(Supplied material begins)
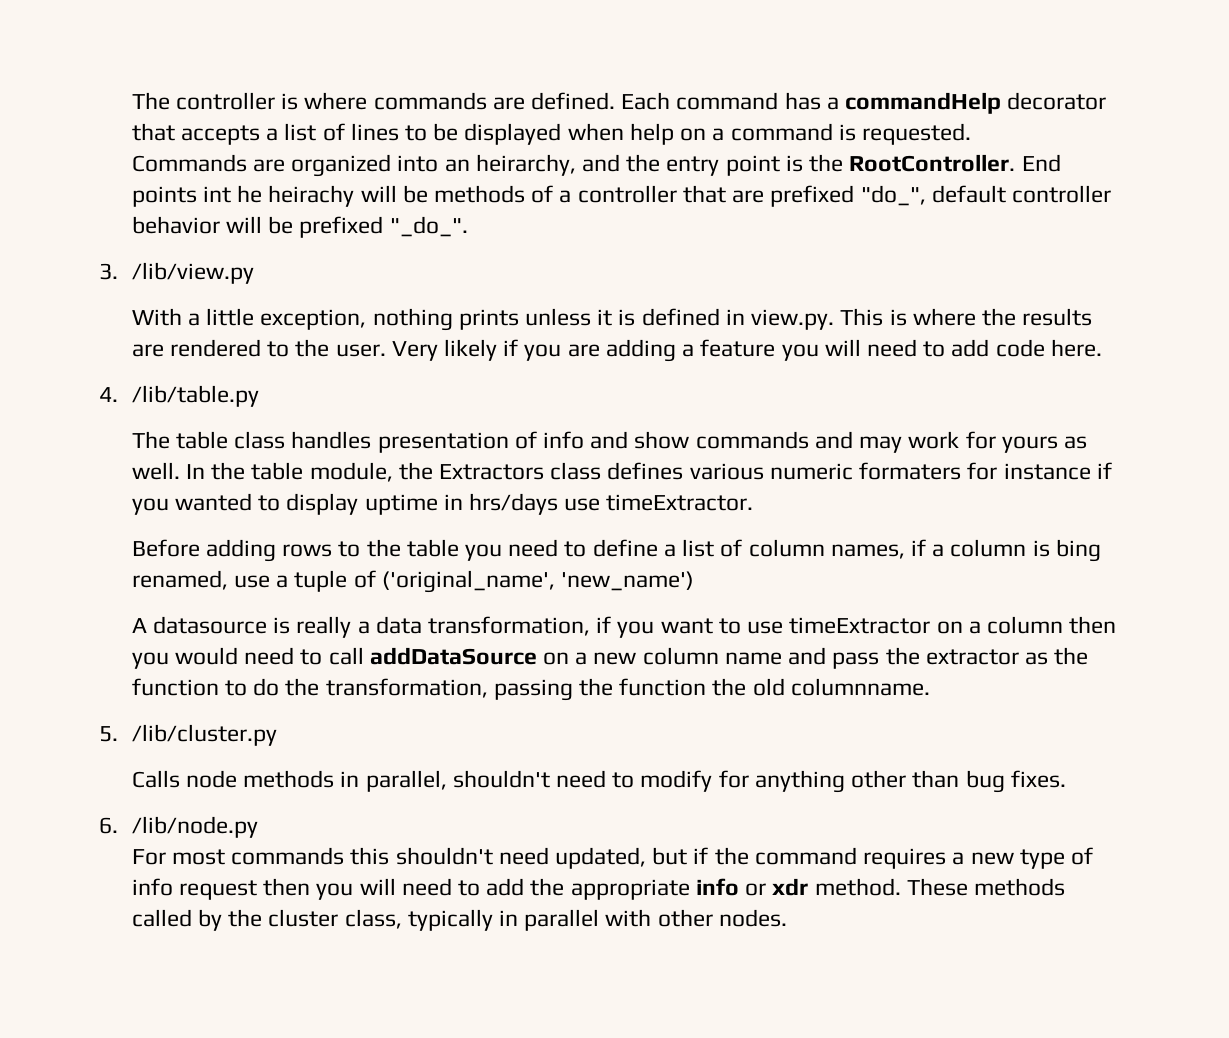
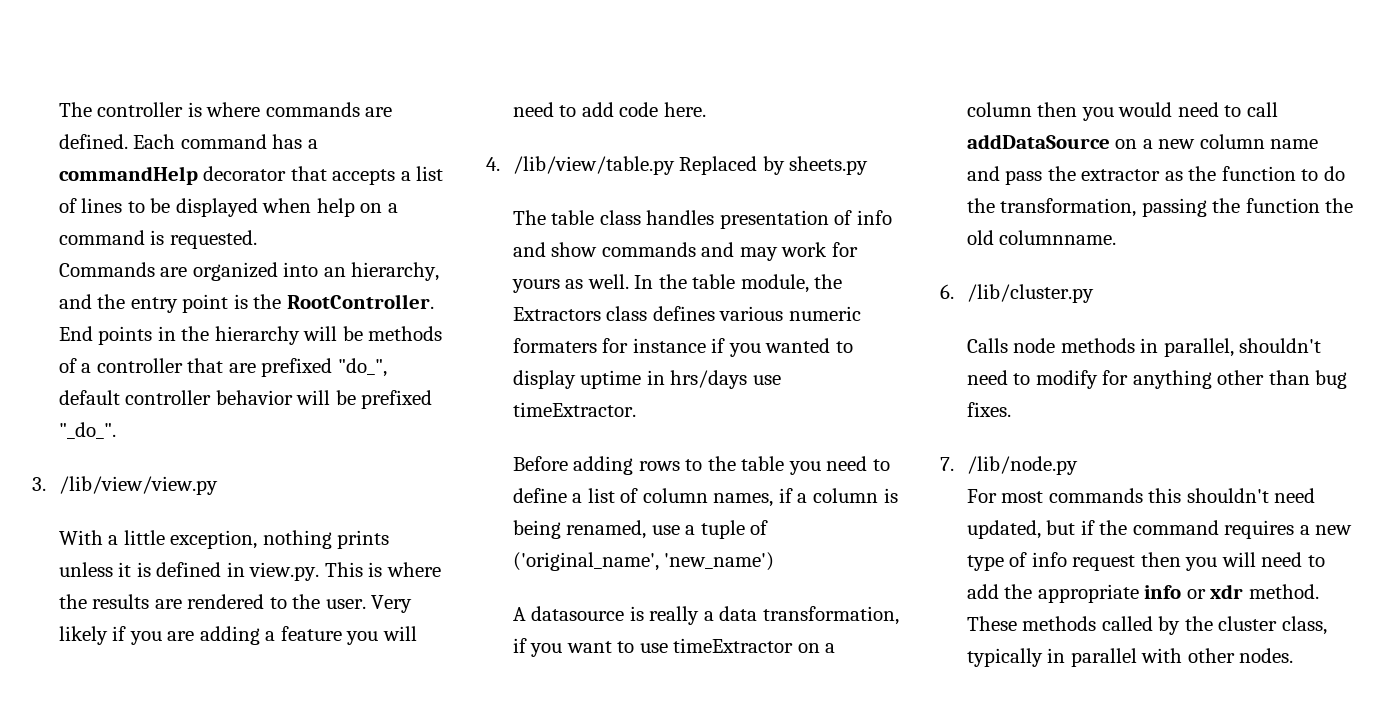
- Commands are organized into an heirarchy, and the entry point is the RootController.
+ Commands are organized into an hierarchy, and the entry point is the RootController.
- End points int he heirachy will be methods of a controller that are prefixed "do_", default controller behavior will be prefixed "_do_".
+ End points in the hierarchy will be methods of a controller that are prefixed "do_", default controller behavior will be prefixed "_do_".
- 3. /lib/view.py
+ 3. /lib/view/view.py
- 4. /lib/table.py
+ 4. /lib/view/table.py Replaced by sheets.py
- Before adding rows to the table you need to define a list of column names, if a column is bing renamed, use a tuple of ('original_name', 'new_name')
+ Before adding rows to the table you need to define a list of column names, if a column is being renamed, use a tuple of ('original_name', 'new_name')
- 5. /lib/cluster.py
+ 6. /lib/cluster.py
- 6. /lib/node.py
+ 7. /lib/node.py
(Supplied material ends)
__Task prompt__.
Could you output exactly the lines from the one containing "- 3. /lib/view.py" to the end of the entries above, both included, and no others?

__Answer to this exercise__.
- 3. /lib/view.py
+ 3. /lib/view/view.py
- 4. /lib/table.py
+ 4. /lib/view/table.py Replaced by sheets.py
- Before adding rows to the table you need to define a list of column names, if a column is bing renamed, use a tuple of ('original_name', 'new_name')
+ Before adding rows to the table you need to define a list of column names, if a column is being renamed, use a tuple of ('original_name', 'new_name')
- 5. /lib/cluster.py
+ 6. /lib/cluster.py
- 6. /lib/node.py
+ 7. /lib/node.py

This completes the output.